From: Brian Roy <[EMAIL PROTECTED]>
> I was under the impression that placeholders would work in ODBC. 

They do.

> I was
> hoping this was the case as I don't want to rewrite my code that works
> under mySQL. I'm trying to insert into MS SQL server with the same
> statements. Please let me know if there is something I'm missing here.
> 
> sub sqinsert ()  {
>         my ($names, $formdata) = @_;
>         my $fields = join(', ', @$names);
>         my $places = join(', ', ('?') x @$names);
>         my $sql = "INSERT into $table ($fields) values ($places)";
>         $sth = $dbh->prepare($sql); $sth->execute(@$formdata) || die
>         $dbh->errstr;; $sth->finish(); }
> 
> This is what I receive when I watch profiler on the SQL server. The
> ?'s get populated but they are with '@P's.
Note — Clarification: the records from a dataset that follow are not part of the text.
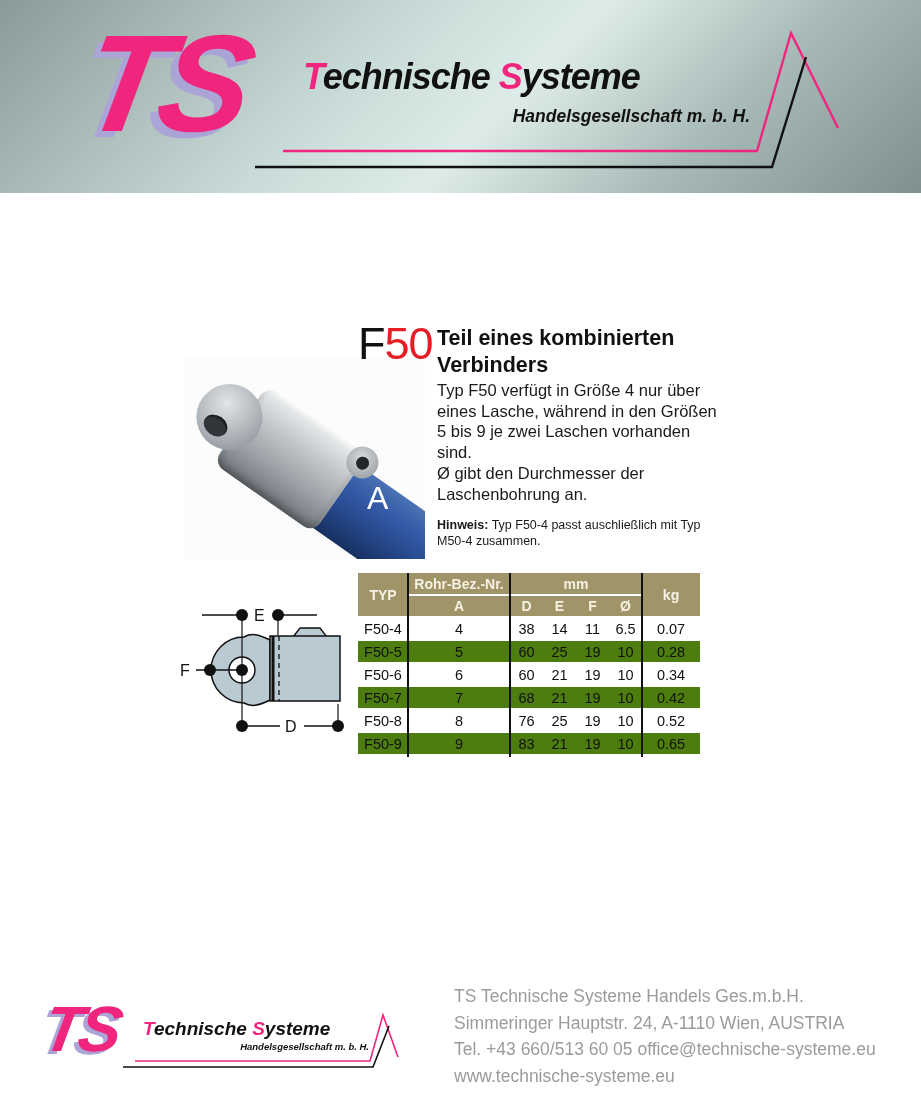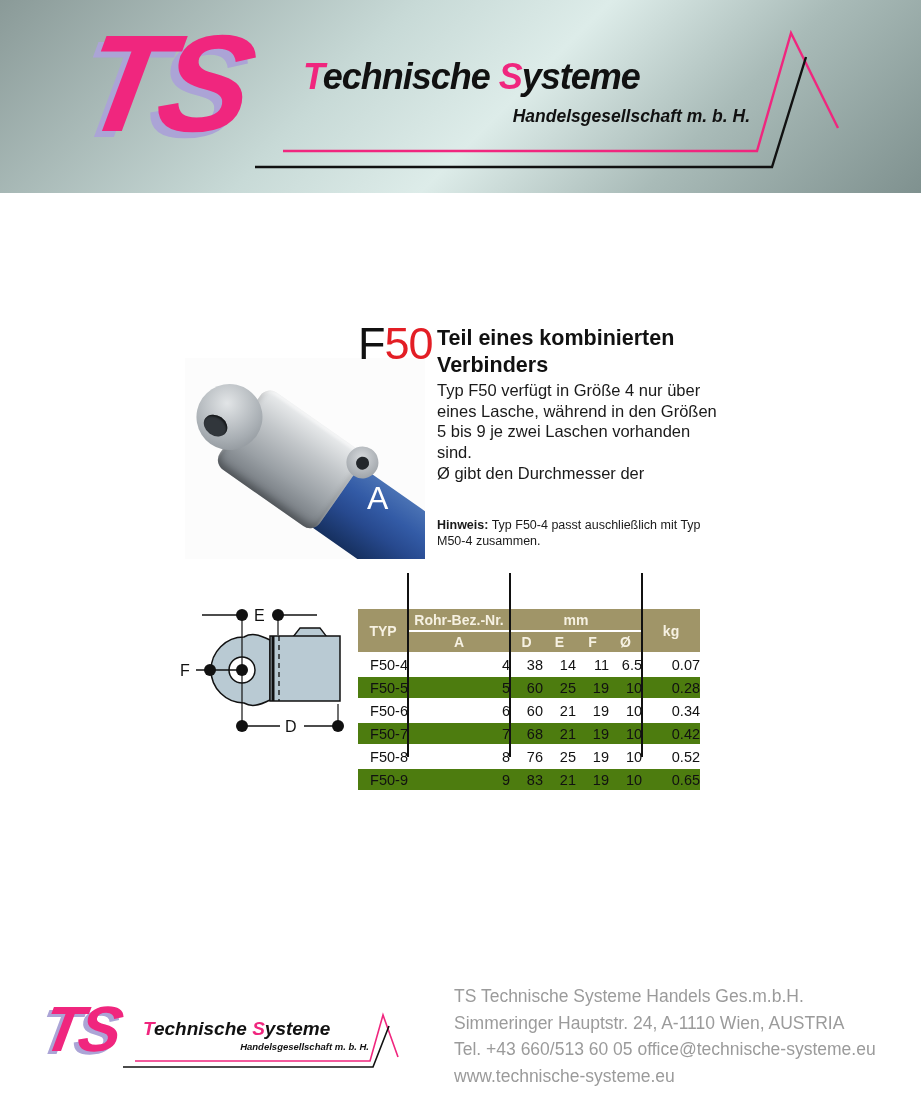"Laschenbohrung an." div { html: none -> <div>Laschenbohrung an.</div> }
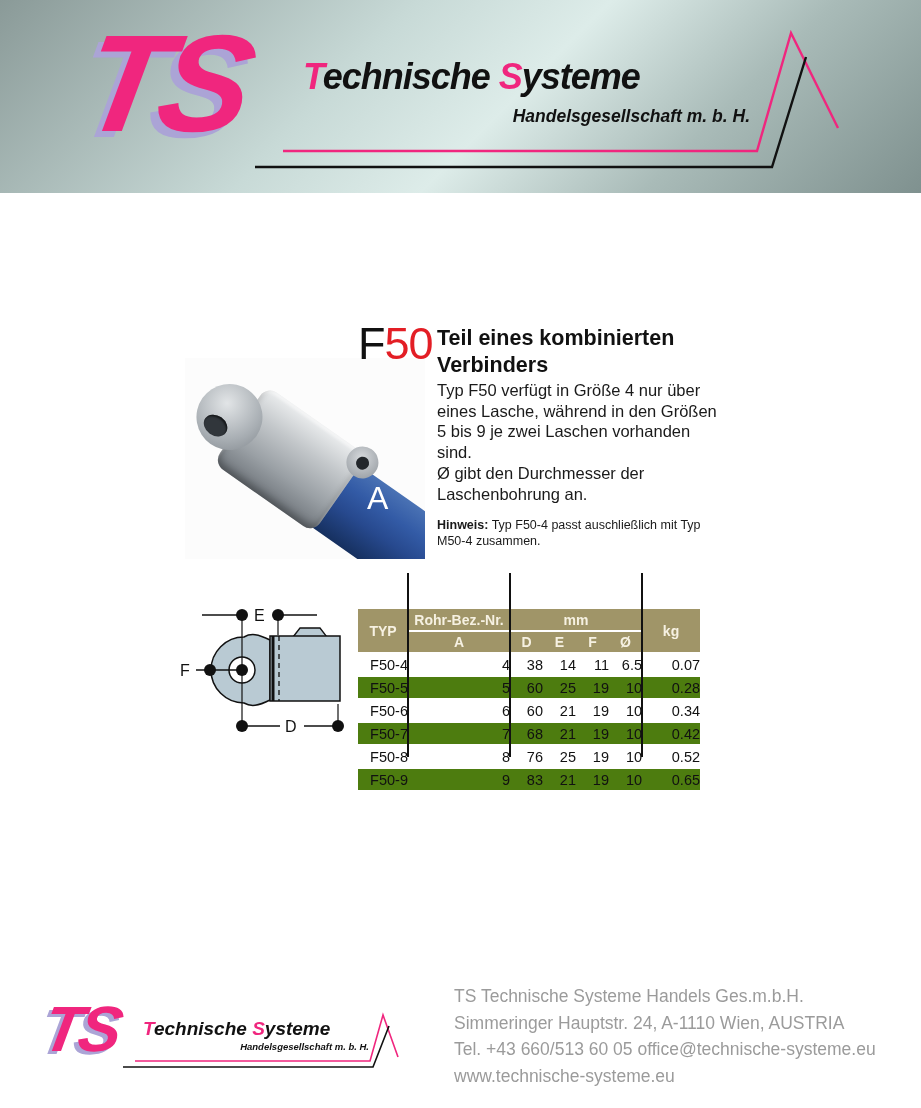"TYP" table.spec { margin-top: 36px -> none }
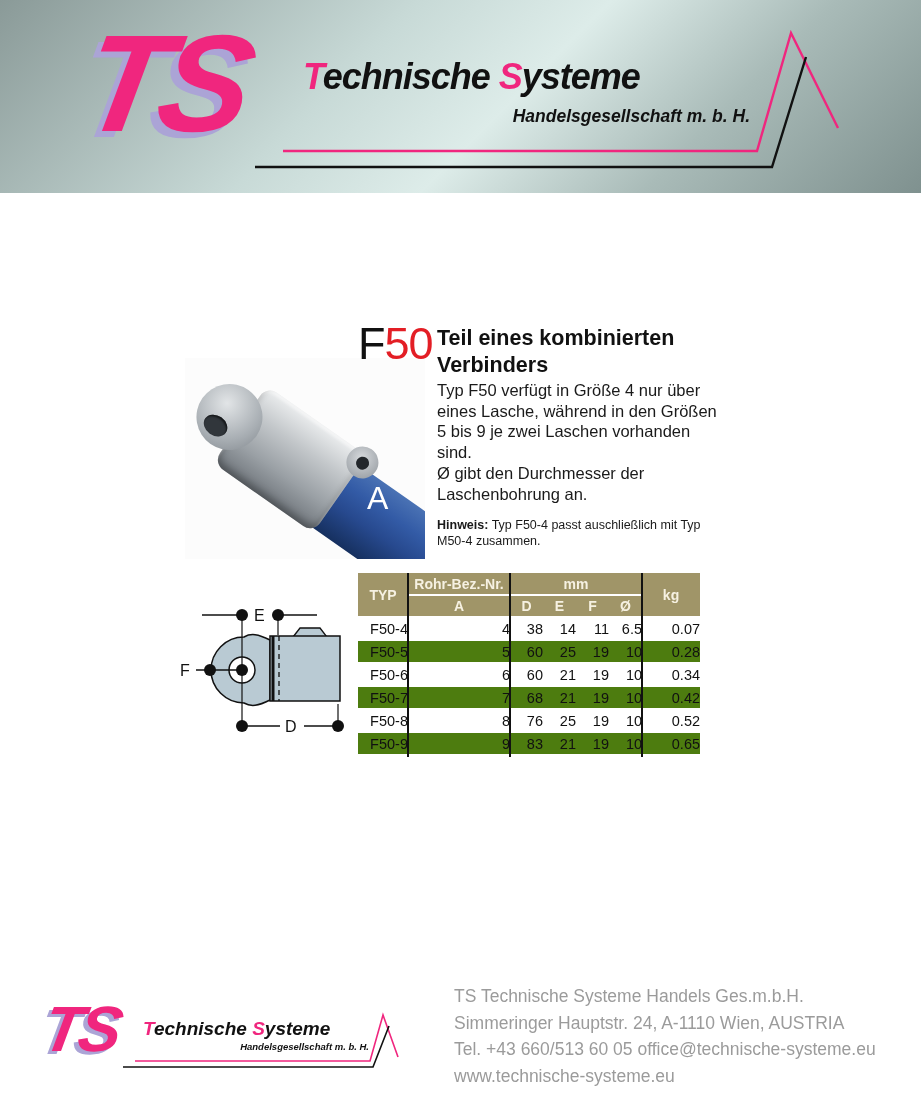"F50-4" table.spec td { text-align: right -> none }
I'm not sure how/why this
> is happening.
> 
> INSERT into queue_stats (qdate, qtime, callid, queue, exten, qevent,
> qholdtime, qcalltime, qorigposition) values (@P1, @P2, @P3, @P4, @P5,
> @P6, @P7, @P8, @P9)

And appart from the unexpected text in the profiler what happens?

Jenda
===== [EMAIL PROTECTED] === http://Jenda.Krynicky.cz =====
When it comes to wine, women and song, wizards are allowed 
to get drunk and croon as much as they like.